* [Records supplied]:
[Start of section]

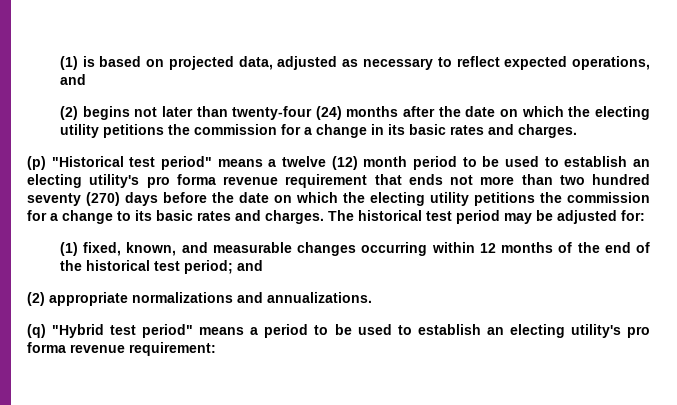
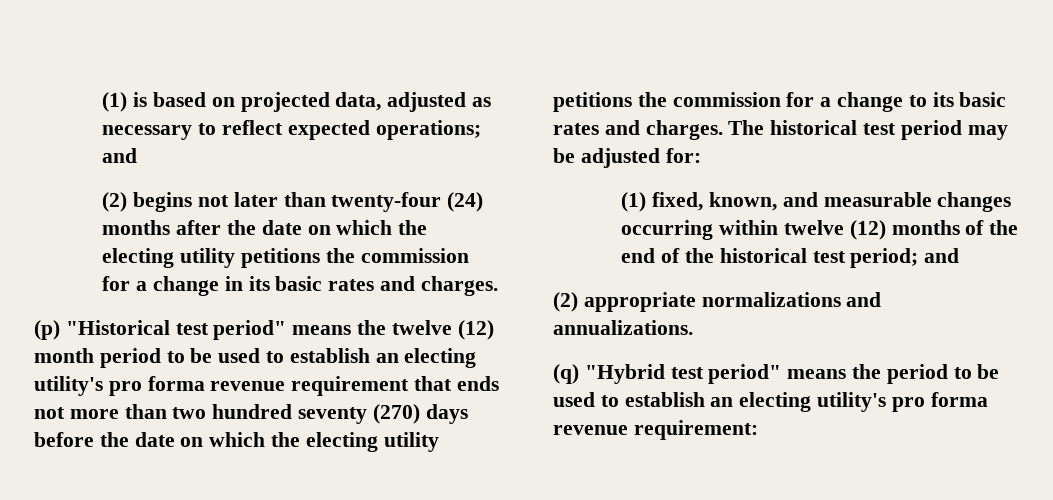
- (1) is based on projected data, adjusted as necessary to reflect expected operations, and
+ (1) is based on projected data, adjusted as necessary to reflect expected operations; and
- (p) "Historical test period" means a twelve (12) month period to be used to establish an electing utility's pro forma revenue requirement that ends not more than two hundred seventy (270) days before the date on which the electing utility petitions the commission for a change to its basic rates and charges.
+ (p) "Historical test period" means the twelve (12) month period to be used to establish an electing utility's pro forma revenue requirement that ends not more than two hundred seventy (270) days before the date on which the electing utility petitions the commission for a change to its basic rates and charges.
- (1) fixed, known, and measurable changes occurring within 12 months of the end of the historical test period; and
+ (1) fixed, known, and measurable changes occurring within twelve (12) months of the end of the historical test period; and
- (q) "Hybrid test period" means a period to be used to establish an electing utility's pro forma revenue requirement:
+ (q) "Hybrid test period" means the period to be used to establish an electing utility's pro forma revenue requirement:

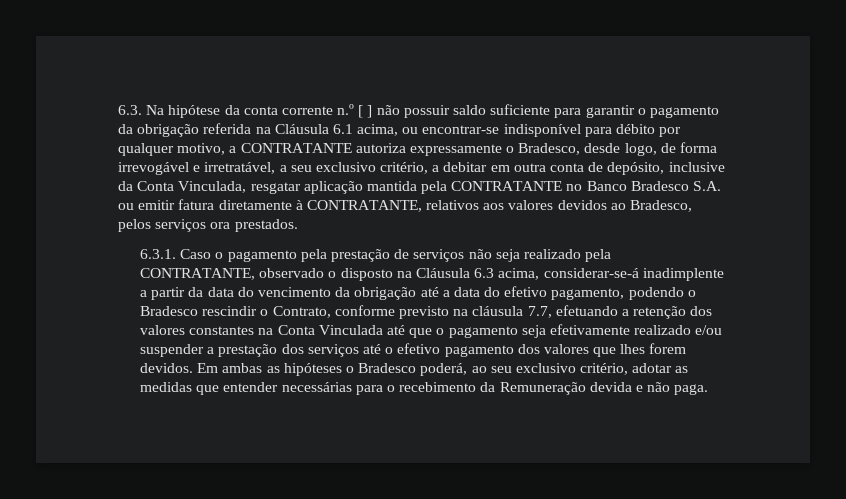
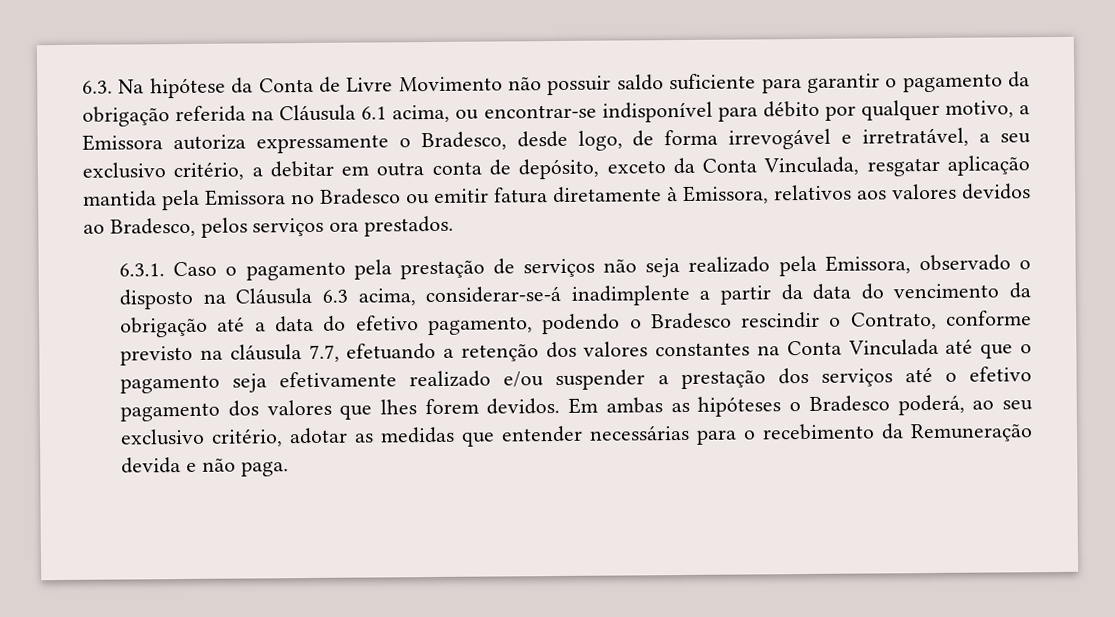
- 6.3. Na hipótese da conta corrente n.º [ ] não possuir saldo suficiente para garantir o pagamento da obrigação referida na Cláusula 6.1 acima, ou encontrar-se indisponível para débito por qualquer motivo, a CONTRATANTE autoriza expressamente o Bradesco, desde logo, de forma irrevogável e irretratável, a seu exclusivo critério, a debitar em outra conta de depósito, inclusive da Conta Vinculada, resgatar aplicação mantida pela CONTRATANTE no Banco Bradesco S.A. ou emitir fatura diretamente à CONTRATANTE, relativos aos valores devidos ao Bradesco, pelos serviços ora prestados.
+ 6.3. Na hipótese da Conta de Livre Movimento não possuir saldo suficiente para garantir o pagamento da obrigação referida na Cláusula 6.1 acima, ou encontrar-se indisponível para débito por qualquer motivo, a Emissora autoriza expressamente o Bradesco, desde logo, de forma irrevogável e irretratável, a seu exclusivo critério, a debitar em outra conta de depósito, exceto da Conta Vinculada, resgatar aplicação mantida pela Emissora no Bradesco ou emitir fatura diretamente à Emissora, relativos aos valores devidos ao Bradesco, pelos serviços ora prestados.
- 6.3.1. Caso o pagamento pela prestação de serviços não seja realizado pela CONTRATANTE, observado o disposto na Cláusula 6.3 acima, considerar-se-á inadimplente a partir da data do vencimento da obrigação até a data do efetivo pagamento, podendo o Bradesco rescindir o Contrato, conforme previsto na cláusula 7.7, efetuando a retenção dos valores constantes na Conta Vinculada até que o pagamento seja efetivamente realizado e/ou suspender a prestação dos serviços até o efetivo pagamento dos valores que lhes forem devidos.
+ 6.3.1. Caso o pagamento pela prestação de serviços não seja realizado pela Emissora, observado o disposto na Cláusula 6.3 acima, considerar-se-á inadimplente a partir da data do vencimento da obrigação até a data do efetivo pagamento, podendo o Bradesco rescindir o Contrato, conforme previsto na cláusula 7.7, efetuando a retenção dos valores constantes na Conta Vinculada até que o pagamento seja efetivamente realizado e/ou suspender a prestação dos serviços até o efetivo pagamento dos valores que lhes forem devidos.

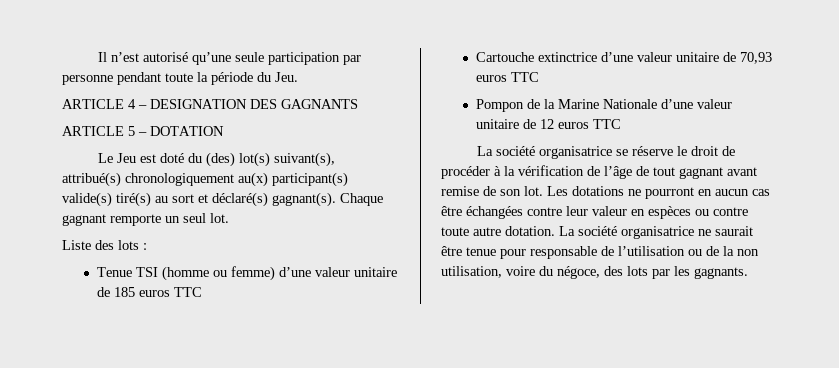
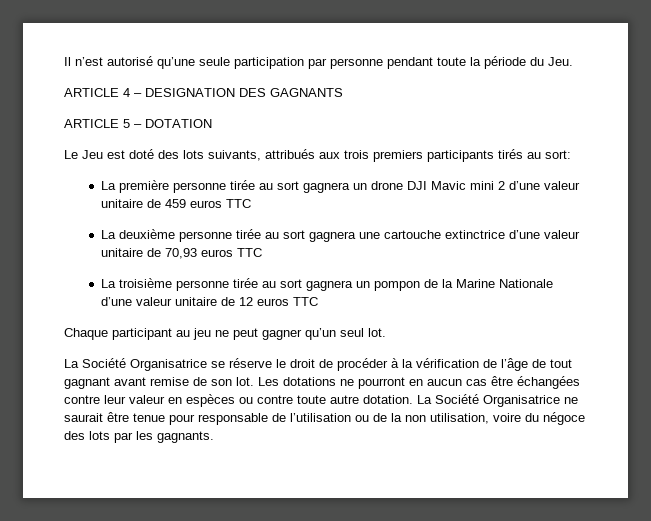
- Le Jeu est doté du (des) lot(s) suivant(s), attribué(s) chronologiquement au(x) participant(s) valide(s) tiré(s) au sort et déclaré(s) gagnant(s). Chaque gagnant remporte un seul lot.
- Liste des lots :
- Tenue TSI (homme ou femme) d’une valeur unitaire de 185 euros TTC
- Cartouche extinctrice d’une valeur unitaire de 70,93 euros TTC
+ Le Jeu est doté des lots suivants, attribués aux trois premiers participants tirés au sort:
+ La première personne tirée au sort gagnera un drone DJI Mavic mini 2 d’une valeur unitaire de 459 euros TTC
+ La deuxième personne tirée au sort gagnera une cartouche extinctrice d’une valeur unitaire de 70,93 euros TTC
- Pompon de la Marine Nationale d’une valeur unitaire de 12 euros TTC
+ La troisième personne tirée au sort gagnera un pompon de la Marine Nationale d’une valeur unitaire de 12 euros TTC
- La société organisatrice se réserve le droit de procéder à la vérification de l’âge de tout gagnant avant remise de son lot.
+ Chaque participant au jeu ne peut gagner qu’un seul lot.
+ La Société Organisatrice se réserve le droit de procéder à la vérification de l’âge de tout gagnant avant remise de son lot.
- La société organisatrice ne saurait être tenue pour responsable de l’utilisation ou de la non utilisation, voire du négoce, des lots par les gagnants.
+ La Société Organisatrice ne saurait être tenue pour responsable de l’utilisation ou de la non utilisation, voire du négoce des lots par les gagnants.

[End of section]
[Start of section]

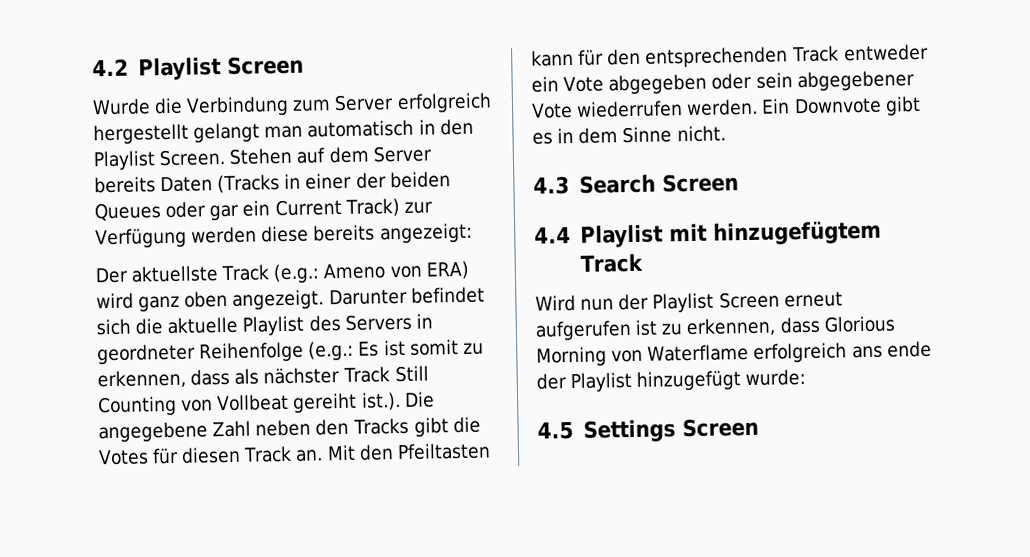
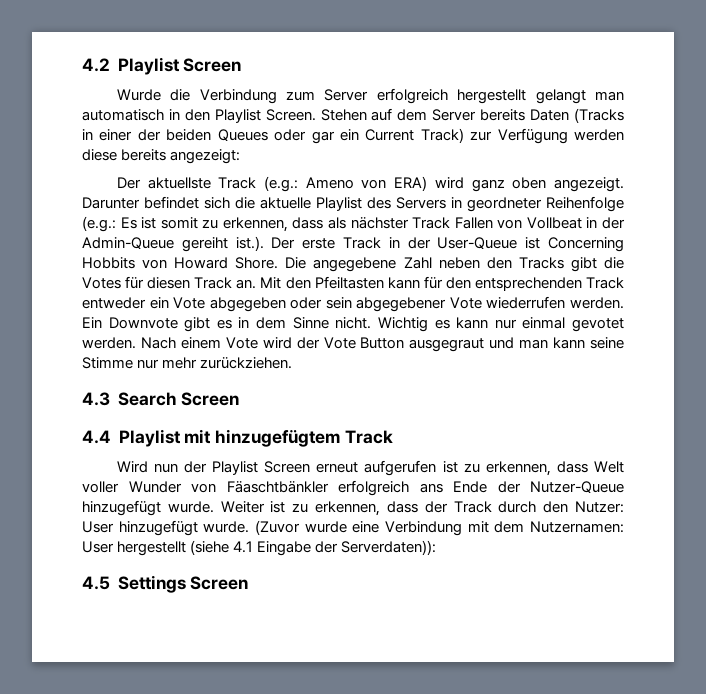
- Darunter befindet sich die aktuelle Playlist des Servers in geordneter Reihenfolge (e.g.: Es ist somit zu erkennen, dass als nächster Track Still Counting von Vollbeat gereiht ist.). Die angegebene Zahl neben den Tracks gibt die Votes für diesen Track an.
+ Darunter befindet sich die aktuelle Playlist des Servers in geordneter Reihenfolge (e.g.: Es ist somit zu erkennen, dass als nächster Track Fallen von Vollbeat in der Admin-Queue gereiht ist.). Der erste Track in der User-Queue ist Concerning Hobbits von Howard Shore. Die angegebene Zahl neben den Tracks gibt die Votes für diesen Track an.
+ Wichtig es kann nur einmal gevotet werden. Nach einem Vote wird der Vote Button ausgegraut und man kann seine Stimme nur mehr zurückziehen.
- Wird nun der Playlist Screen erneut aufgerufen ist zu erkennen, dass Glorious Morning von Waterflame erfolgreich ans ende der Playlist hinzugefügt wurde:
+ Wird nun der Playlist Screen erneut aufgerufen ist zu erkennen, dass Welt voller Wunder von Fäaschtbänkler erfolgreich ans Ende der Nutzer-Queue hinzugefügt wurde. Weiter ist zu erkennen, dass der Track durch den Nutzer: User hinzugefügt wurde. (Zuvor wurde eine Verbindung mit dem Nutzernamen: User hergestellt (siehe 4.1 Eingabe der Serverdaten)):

[End of section]
[Start of section]

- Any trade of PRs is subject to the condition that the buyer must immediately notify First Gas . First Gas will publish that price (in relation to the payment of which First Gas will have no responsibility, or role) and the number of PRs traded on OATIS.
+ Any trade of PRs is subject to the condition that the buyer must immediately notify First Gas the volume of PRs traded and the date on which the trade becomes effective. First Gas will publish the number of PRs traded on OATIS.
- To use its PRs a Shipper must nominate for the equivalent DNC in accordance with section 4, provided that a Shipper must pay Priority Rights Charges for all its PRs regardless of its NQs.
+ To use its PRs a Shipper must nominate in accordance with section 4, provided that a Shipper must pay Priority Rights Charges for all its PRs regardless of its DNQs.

[End of section]

* [What to produce]: Beginning with the line that has "nur mehr zurückziehen." and ending with the line that has "erkennen, dass Welt", set down the lines above exactly and include no others.

* [Solved problem]:
+ Wichtig es kann nur einmal gevotet werden. Nach einem Vote wird der Vote Button ausgegraut und man kann seine Stimme nur mehr zurückziehen.
- Wird nun der Playlist Screen erneut aufgerufen ist zu erkennen, dass Glorious Morning von Waterflame erfolgreich ans ende der Playlist hinzugefügt wurde:
+ Wird nun der Playlist Screen erneut aufgerufen ist zu erkennen, dass Welt voller Wunder von Fäaschtbänkler erfolgreich ans Ende der Nutzer-Queue hinzugefügt wurde. Weiter ist zu erkennen, dass der Track durch den Nutzer: User hinzugefügt wurde. (Zuvor wurde eine Verbindung mit dem Nutzernamen: User hergestellt (siehe 4.1 Eingabe der Serverdaten)):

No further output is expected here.